§ **Exercise details**: Here, set down only the lines between the line that contains "30 | Online Revenue: 1,208.83 -> 1,208.33" and the final line of the material, both included, exactly as written. Skip the pictures.

§ **Data extracts**:
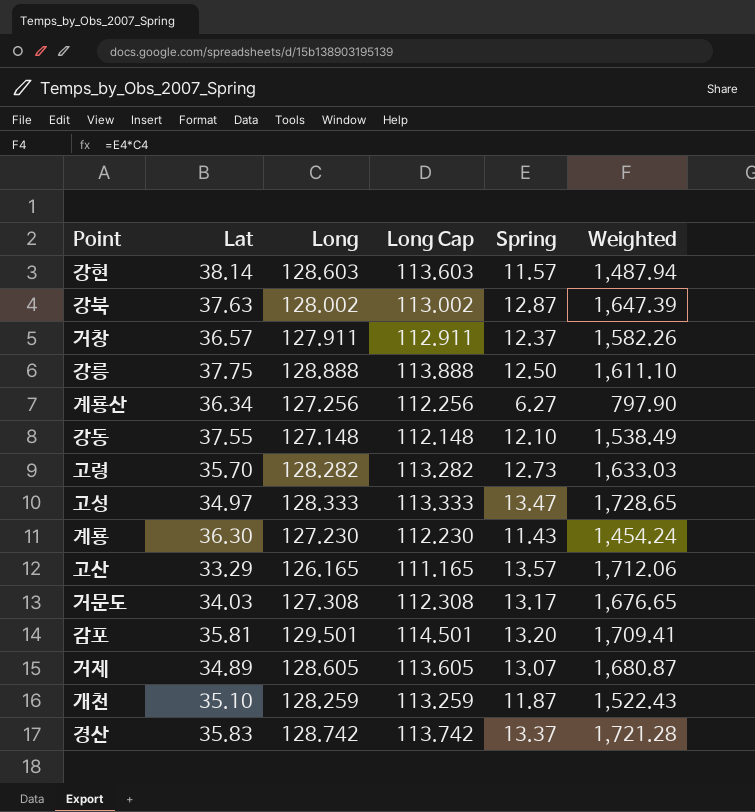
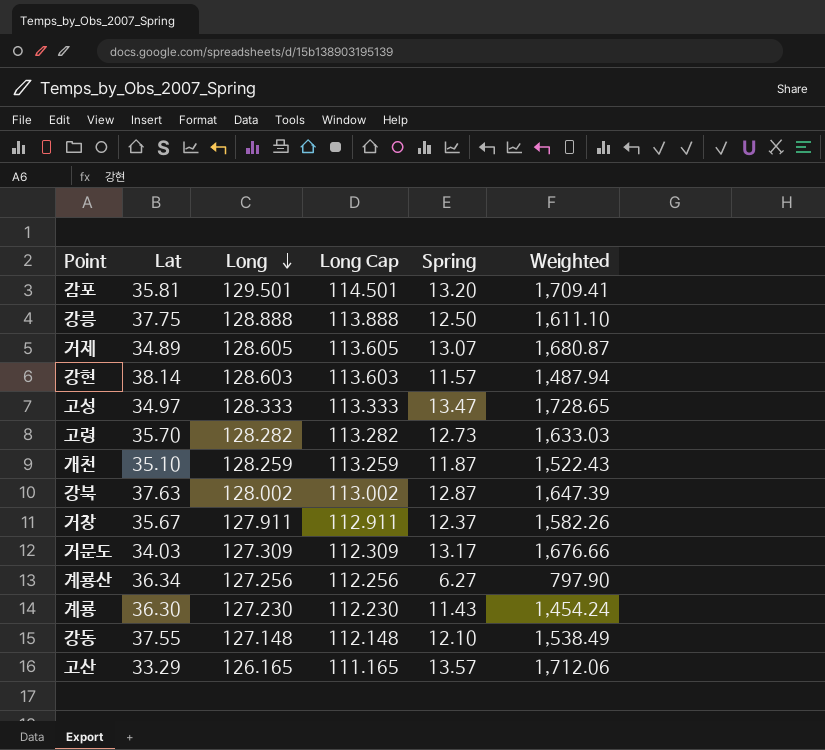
row order: none -> Long descending
row 경산: 35.83 | 128.742 | 113.742 | 13.37 | 1,721.28 -> none
거창 | Lat: 36.57 -> 35.67
거문도 | Long: 127.308 -> 127.309
거문도 | Long Cap: 112.308 -> 112.309
거문도 | Weighted: 1,676.65 -> 1,676.66

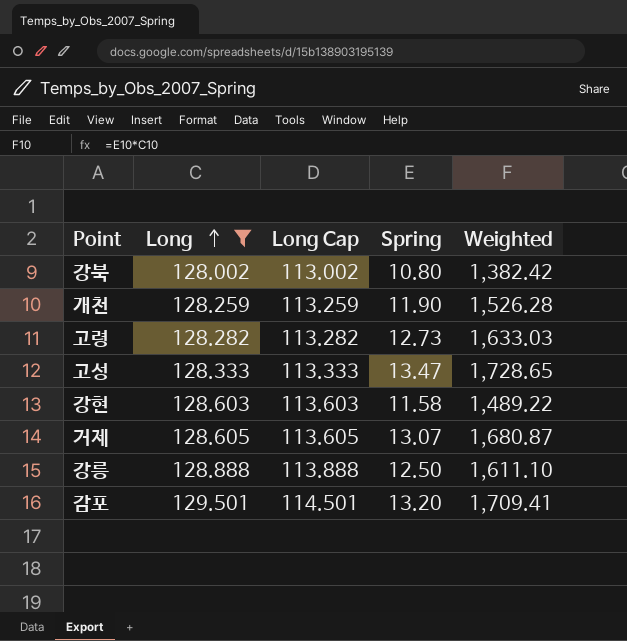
filter: none -> Long >= 128.002
row order: Long descending -> Long ascending
column Lat | position: 2 -> none
강북 | Spring: 12.87 -> 10.80
강북 | Weighted: 1,647.39 -> 1,382.42
개천 | Spring: 11.87 -> 11.90
개천 | Weighted: 1,522.43 -> 1,526.28
강현 | Spring: 11.57 -> 11.58
강현 | Weighted: 1,487.94 -> 1,489.22

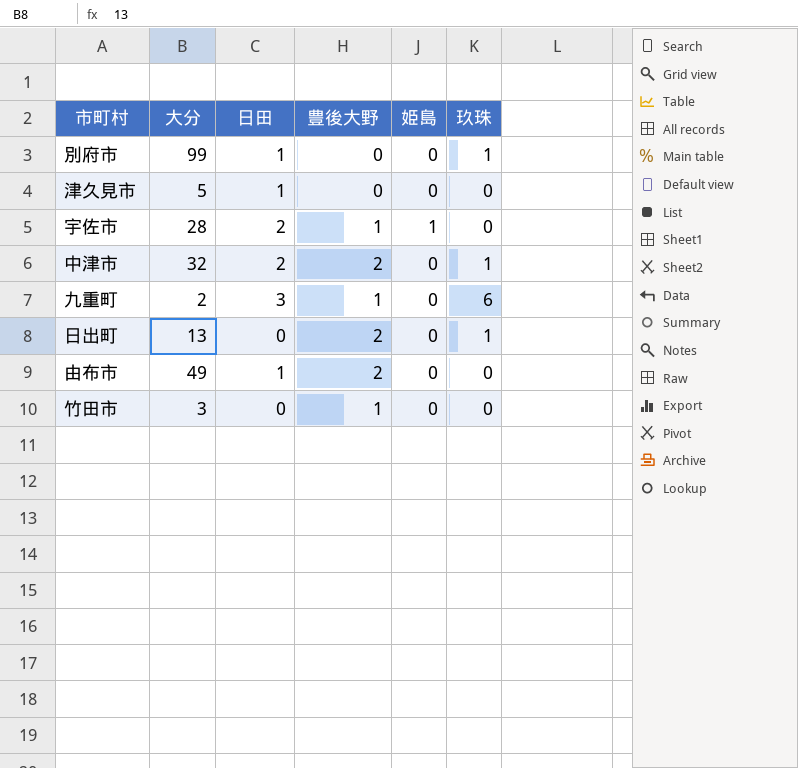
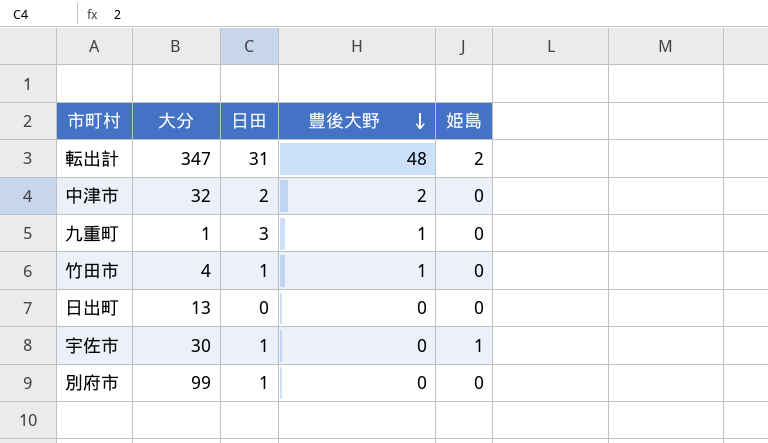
row order: none -> 豊後大野 descending
column 玖珠 | position: 6 -> none
row 津久見市: 5 | 1 | 0 | 0 | 0 -> none
row 由布市: 49 | 1 | 2 | 0 | 0 -> none
row 転出計: none -> 347 | 31 | 48 | 2
九重町 | 大分: 2 -> 1
竹田市 | 大分: 3 -> 4
竹田市 | 日田: 0 -> 1
日出町 | 豊後大野: 2 -> 0
宇佐市 | 大分: 28 -> 30
宇佐市 | 日田: 2 -> 1
宇佐市 | 豊後大野: 1 -> 0

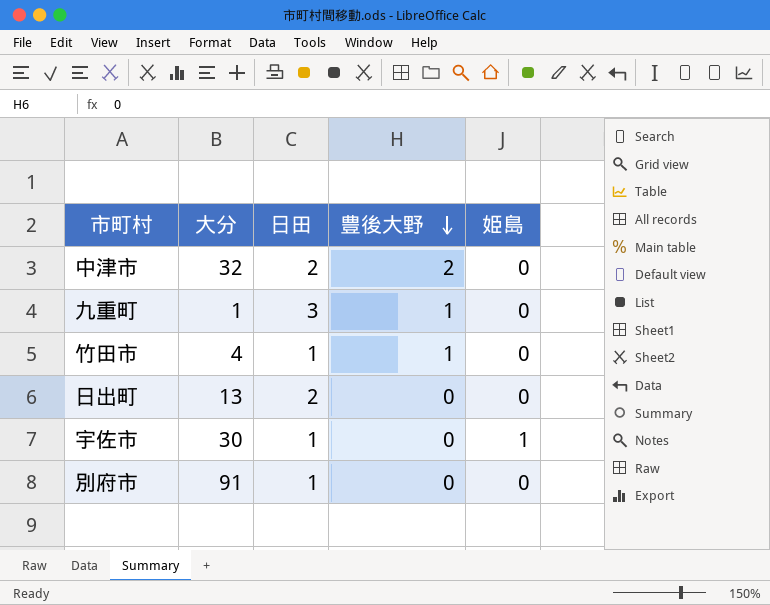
row 転出計: 347 | 31 | 48 | 2 -> none
日出町 | 日田: 0 -> 2
別府市 | 大分: 99 -> 91

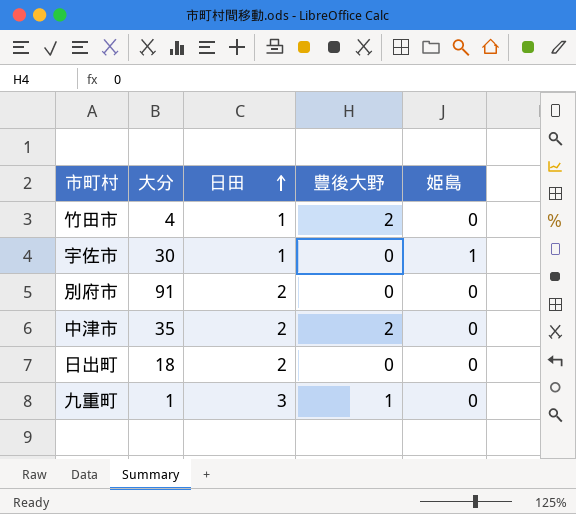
row order: 豊後大野 descending -> 日田 ascending
竹田市 | 豊後大野: 1 -> 2
別府市 | 日田: 1 -> 2
中津市 | 大分: 32 -> 35
日出町 | 大分: 13 -> 18

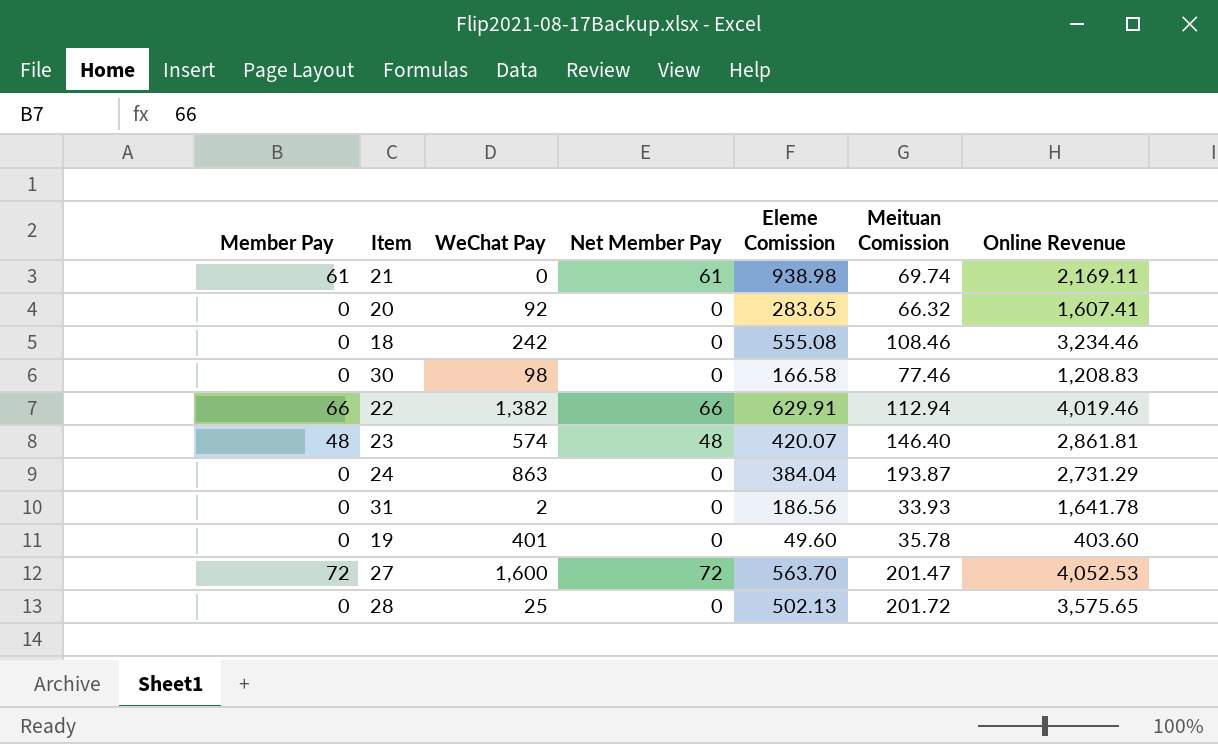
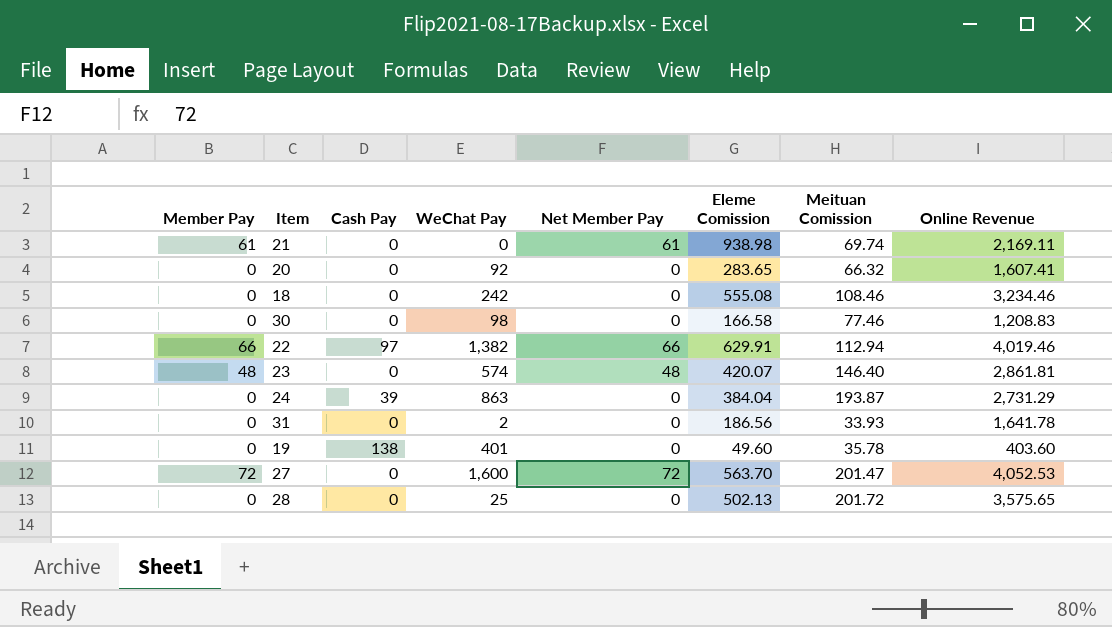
column Cash Pay | position: none -> 3

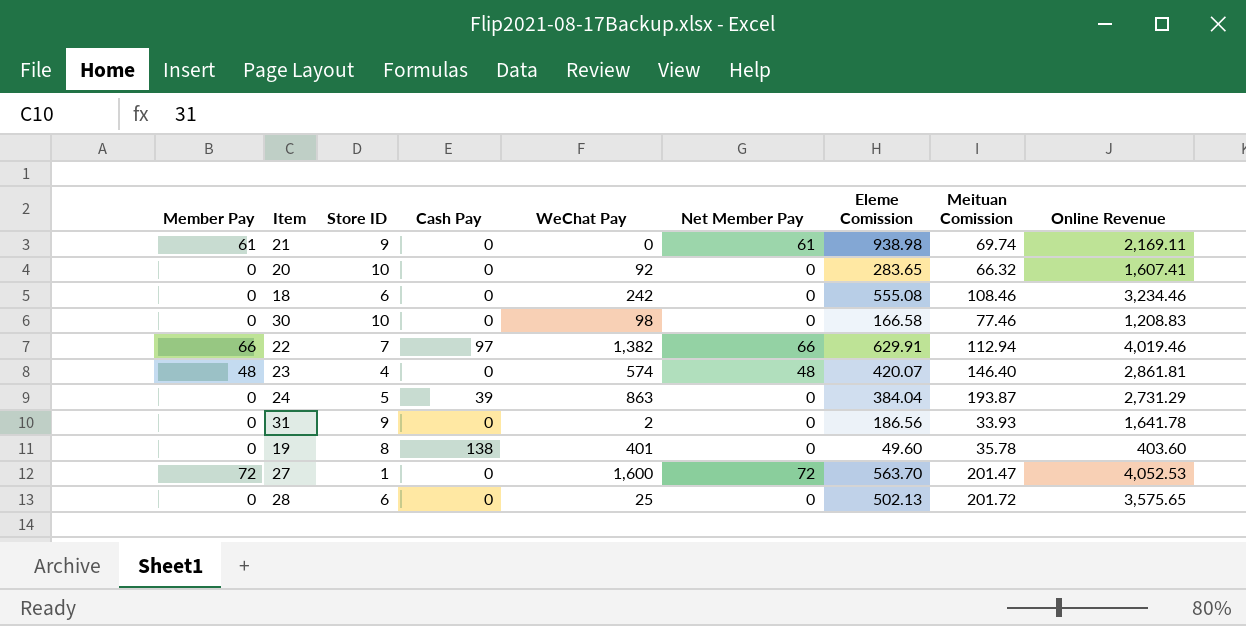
column Store ID | position: none -> 3

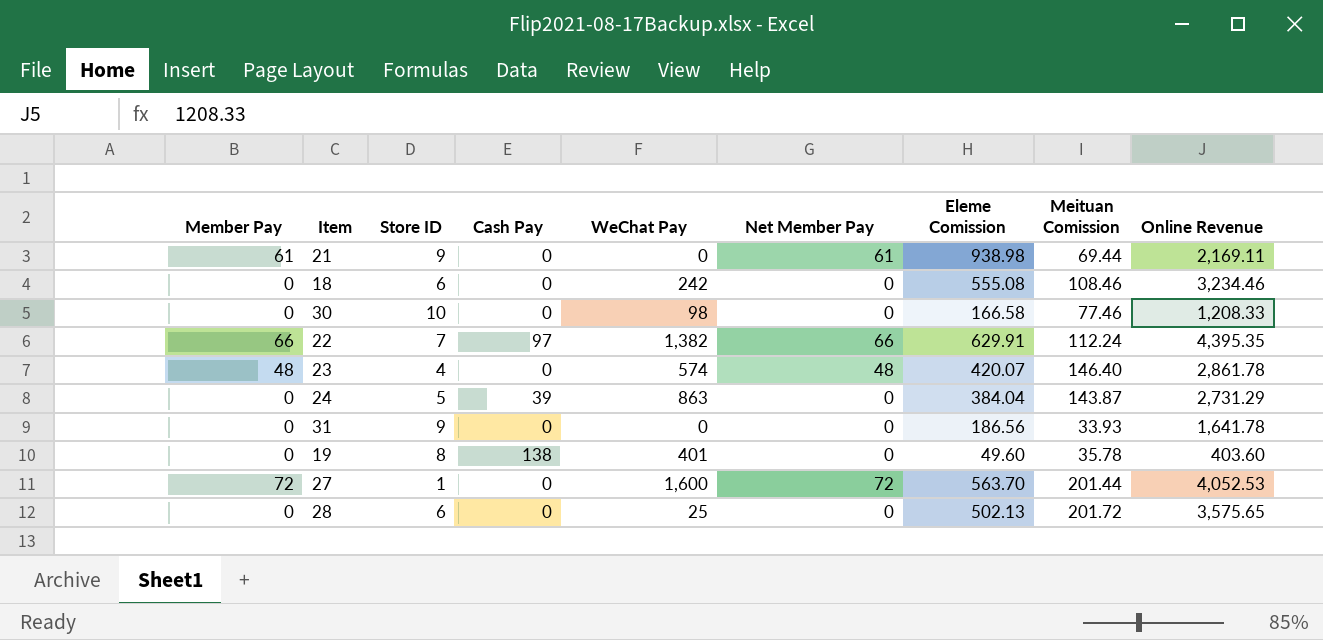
row 20: 0 | 10 | 0 | 92 | 0 | 283.65 | 66.32 | 1,607.41 -> none
21 | Meituan Comission: 69.74 -> 69.44
30 | Online Revenue: 1,208.83 -> 1,208.33
22 | Meituan Comission: 112.94 -> 112.24
22 | Online Revenue: 4,019.46 -> 4,395.35
23 | Online Revenue: 2,861.81 -> 2,861.78
24 | Meituan Comission: 193.87 -> 143.87
31 | WeChat Pay: 2 -> 0
27 | Meituan Comission: 201.47 -> 201.44

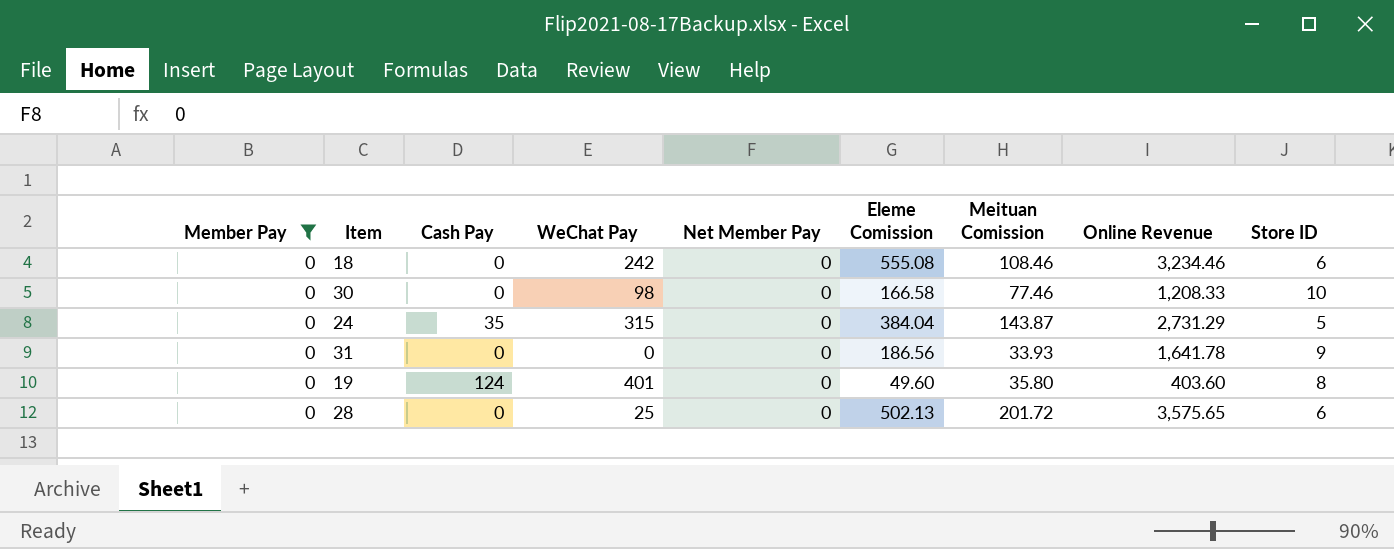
filter: none -> Member Pay = 0
column Store ID | position: 3 -> 9
24 | Cash Pay: 39 -> 35
24 | WeChat Pay: 863 -> 315
19 | Cash Pay: 138 -> 124
19 | Meituan Comission: 35.78 -> 35.80

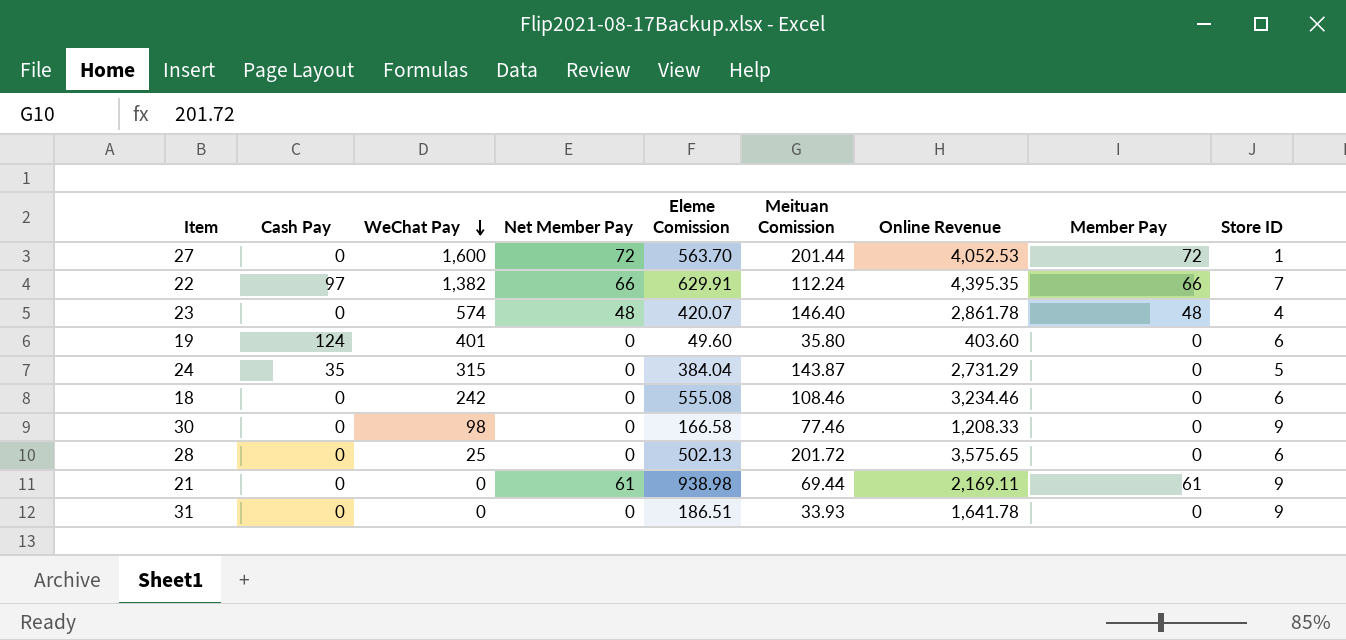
filter: Member Pay = 0 -> none
row order: none -> WeChat Pay descending
column Member Pay | position: 1 -> 8
19 | Store ID: 8 -> 6
30 | Store ID: 10 -> 9
31 | Eleme Comission: 186.56 -> 186.51

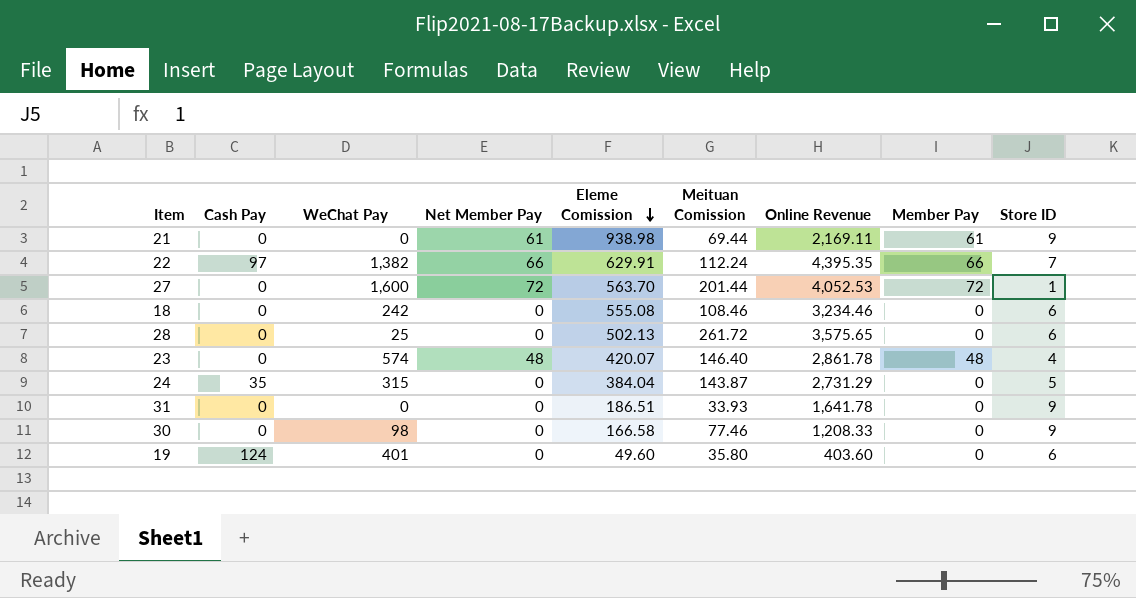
row order: WeChat Pay descending -> Eleme Comission descending
28 | Meituan Comission: 201.72 -> 261.72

§ **Written reply**:
30 | Online Revenue: 1,208.83 -> 1,208.33
22 | Meituan Comission: 112.94 -> 112.24
22 | Online Revenue: 4,019.46 -> 4,395.35
23 | Online Revenue: 2,861.81 -> 2,861.78
24 | Meituan Comission: 193.87 -> 143.87
31 | WeChat Pay: 2 -> 0
27 | Meituan Comission: 201.47 -> 201.44

filter: none -> Member Pay = 0
column Store ID | position: 3 -> 9
24 | Cash Pay: 39 -> 35
24 | WeChat Pay: 863 -> 315
19 | Cash Pay: 138 -> 124
19 | Meituan Comission: 35.78 -> 35.80

filter: Member Pay = 0 -> none
row order: none -> WeChat Pay descending
column Member Pay | position: 1 -> 8
19 | Store ID: 8 -> 6
30 | Store ID: 10 -> 9
31 | Eleme Comission: 186.56 -> 186.51

row order: WeChat Pay descending -> Eleme Comission descending
28 | Meituan Comission: 201.72 -> 261.72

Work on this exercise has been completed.